La lunga quarantena ha impresso un’accelerazione ai sovvertimenti gerarchici che vive da tempo la costellazione dei media, provocando «un grande boom dell’informazione online». Muove da qui il nostro dialogo con Franco Locatelli, socio fondatore, amministratore e direttore responsabile di FIRSTonline. Professionista di grande esperienza, ha vissuto già altre rivoluzioni nel mondo giornalistico. A quella digitale ha creduto con tanta convinzione che, come racconta egli stesso sulla testata, ha cominciato a progettare un giornale online di informazione economica e finanziaria il giorno dopo la sua uscita nella primavera del 2010, dal Sole 24 Ore, dove ha trascorso più di 25 anni, molti dei quali da capo della redazione Finanza e Mercati.

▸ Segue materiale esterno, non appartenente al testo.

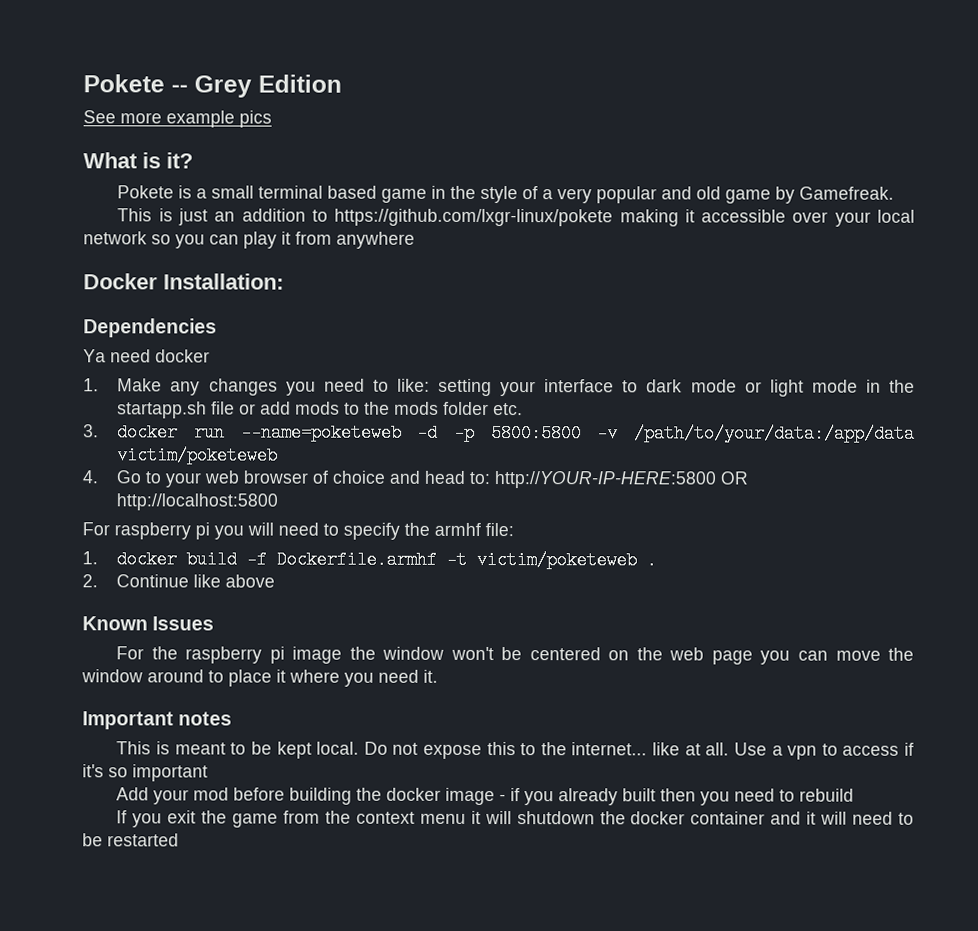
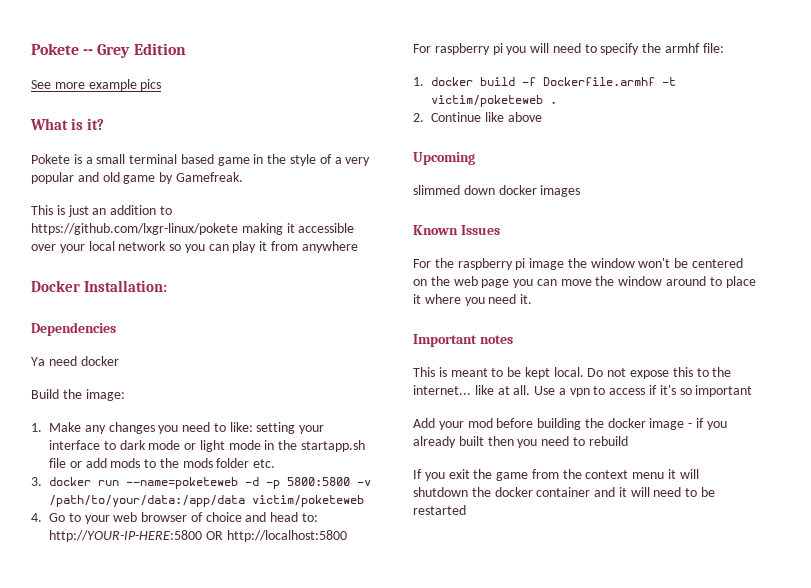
+ Build the image:
+ Upcoming
+ slimmed down docker images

Ai tempi del coronavirus il web stravince sui media tradizionali?
Direi di sì. Noi di FIRSTonline ne siamo una testimonianza. Ad aprile abbiamo stabilito il record di visite dirette al sito, oltre 207mila in un solo giorno. Il trend ascensionale era già iniziato l’autunno scorso ma è stato molto sospinto dall’emergenza coronavirus. Tant’è vero che a marzo abbiamo registrato il record mensile che, in termini aggregati, ossia sommando alle visite dirette quelle alla nostra pagina Facebook e ai nostri contenuti veicolati dal portale di Microsoft Italia, vale quattro milioni e 700mila visite, in ulteriore crescita ad aprile.
Quali le ragioni?
In queste settimane sono cambiate le abitudini e gli stili di vita. C’è una grande fame di notizie e di conoscenza perché la gente ha paura, sia del coronavirus sia della profonda recessione che ci aspetta. Insomma si legge di più, ma non i giornali di carta, che in questo periodo si comprano sempre meno, quanto le testate online che sono in gran parte ancora gratis. E c’è più tempo, restando a casa, per approfondire, soffermarsi sui servizi giornalistici e valutarne la qualità.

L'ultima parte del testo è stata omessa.